**WORK TASK:** Copy the data exactly as it appears, and do not include any pictures.

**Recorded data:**
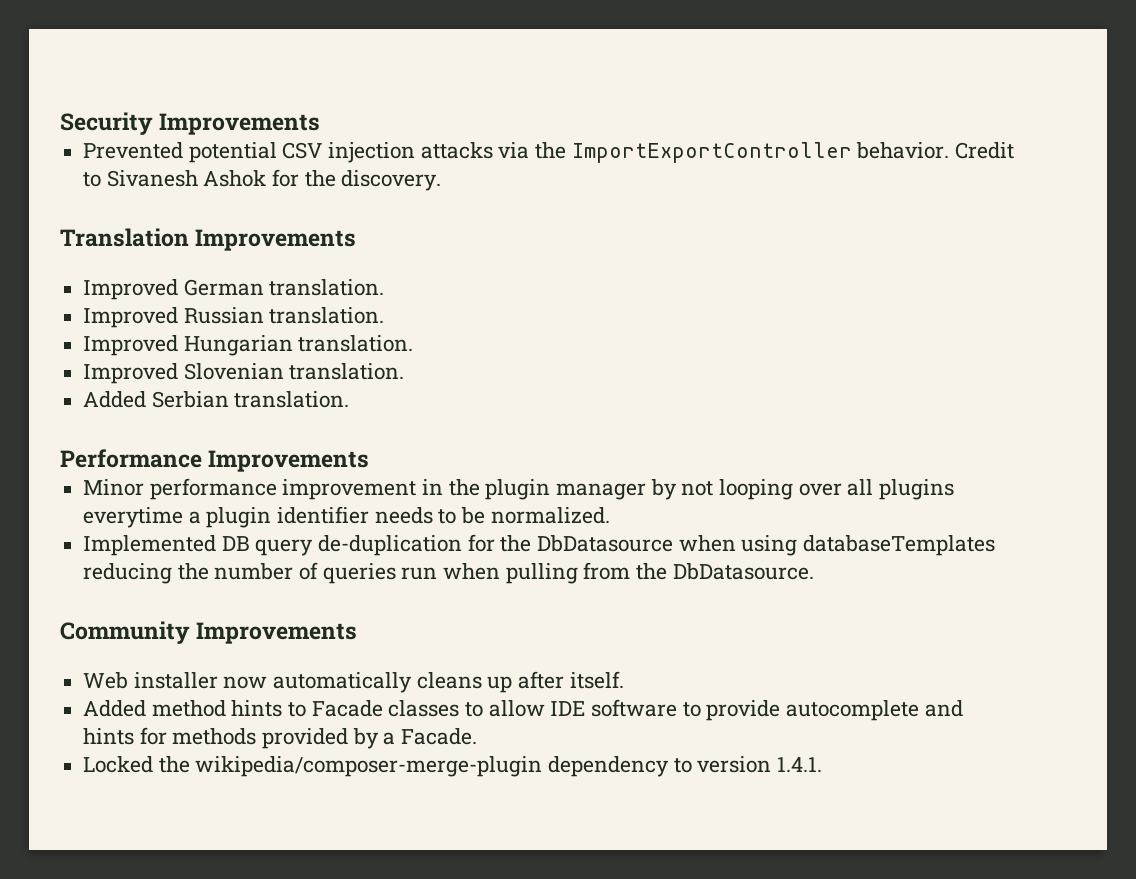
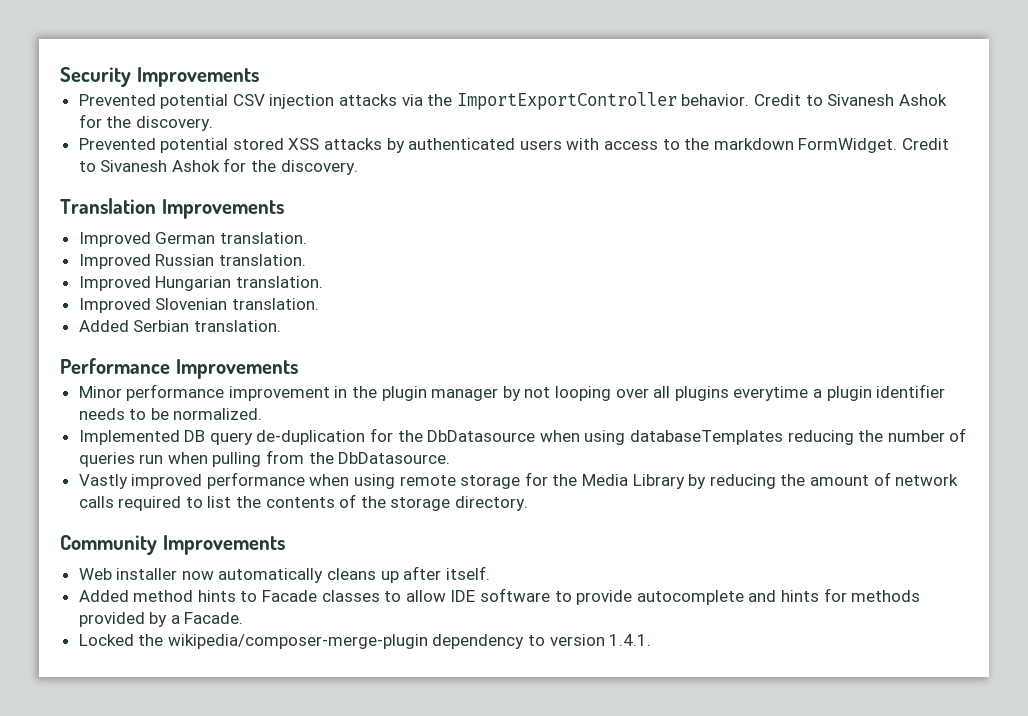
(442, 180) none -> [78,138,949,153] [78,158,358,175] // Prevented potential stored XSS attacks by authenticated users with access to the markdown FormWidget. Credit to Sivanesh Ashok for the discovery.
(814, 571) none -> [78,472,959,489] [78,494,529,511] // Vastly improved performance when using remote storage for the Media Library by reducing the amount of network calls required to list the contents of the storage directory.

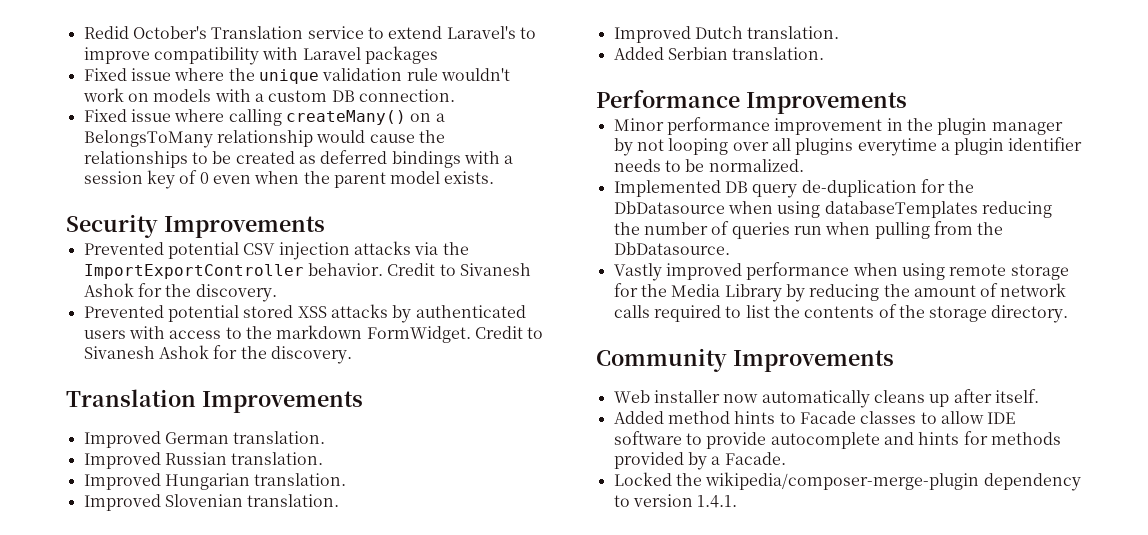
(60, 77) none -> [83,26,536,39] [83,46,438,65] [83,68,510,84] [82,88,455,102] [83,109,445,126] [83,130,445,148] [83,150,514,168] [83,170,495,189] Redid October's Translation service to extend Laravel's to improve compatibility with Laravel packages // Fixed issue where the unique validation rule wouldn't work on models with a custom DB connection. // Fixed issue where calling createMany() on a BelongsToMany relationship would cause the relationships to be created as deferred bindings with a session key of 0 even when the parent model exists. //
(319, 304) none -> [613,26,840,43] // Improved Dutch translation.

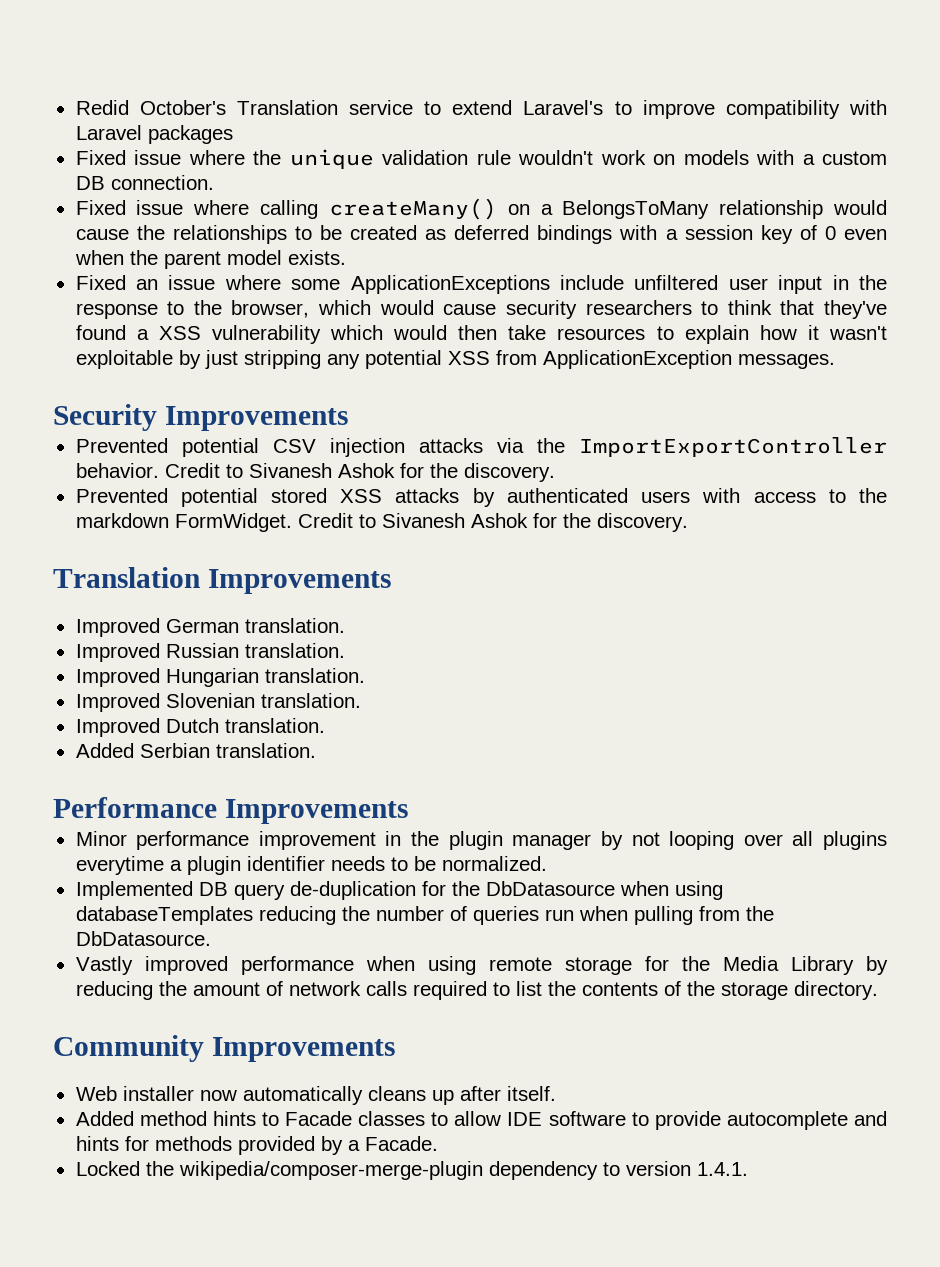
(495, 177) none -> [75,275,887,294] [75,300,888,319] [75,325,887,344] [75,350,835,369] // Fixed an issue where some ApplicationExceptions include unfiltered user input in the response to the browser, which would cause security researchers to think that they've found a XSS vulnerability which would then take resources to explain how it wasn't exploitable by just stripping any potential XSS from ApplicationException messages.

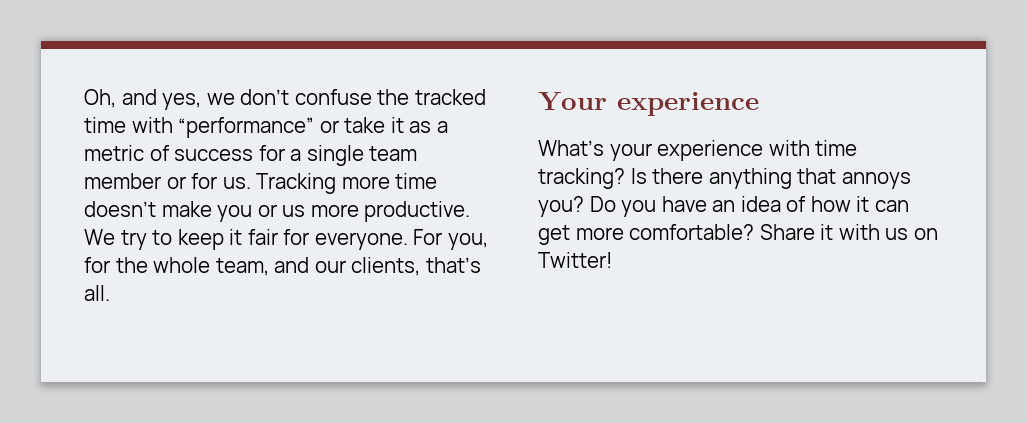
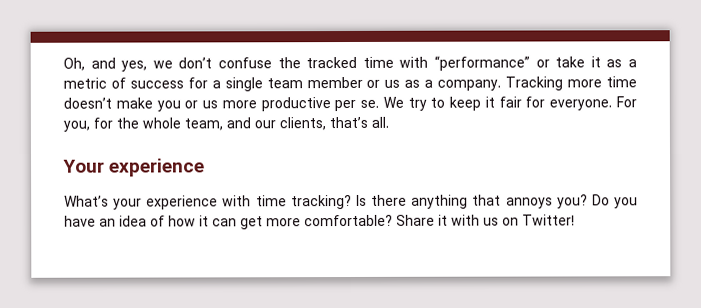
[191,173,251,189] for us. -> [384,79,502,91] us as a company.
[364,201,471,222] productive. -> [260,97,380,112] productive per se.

**THE ANSWER:**
(442, 180) none -> [78,138,949,153] [78,158,358,175] // Prevented potential stored XSS attacks by authenticated users with access to the markdown FormWidget. Credit to Sivanesh Ashok for the discovery.
(814, 571) none -> [78,472,959,489] [78,494,529,511] // Vastly improved performance when using remote storage for the Media Library by reducing the amount of network calls required to list the contents of the storage directory.

(60, 77) none -> [83,26,536,39] [83,46,438,65] [83,68,510,84] [82,88,455,102] [83,109,445,126] [83,130,445,148] [83,150,514,168] [83,170,495,189] Redid October's Translation service to extend Laravel's to improve compatibility with Laravel packages // Fixed issue where the unique validation rule wouldn't work on models with a custom DB connection. // Fixed issue where calling createMany() on a BelongsToMany relationship would cause the relationships to be created as deferred bindings with a session key of 0 even when the parent model exists. //
(319, 304) none -> [613,26,840,43] // Improved Dutch translation.

(495, 177) none -> [75,275,887,294] [75,300,888,319] [75,325,887,344] [75,350,835,369] // Fixed an issue where some ApplicationExceptions include unfiltered user input in the response to the browser, which would cause security researchers to think that they've found a XSS vulnerability which would then take resources to explain how it wasn't exploitable by just stripping any potential XSS from ApplicationException messages.

[191,173,251,189] for us. -> [384,79,502,91] us as a company.
[364,201,471,222] productive. -> [260,97,380,112] productive per se.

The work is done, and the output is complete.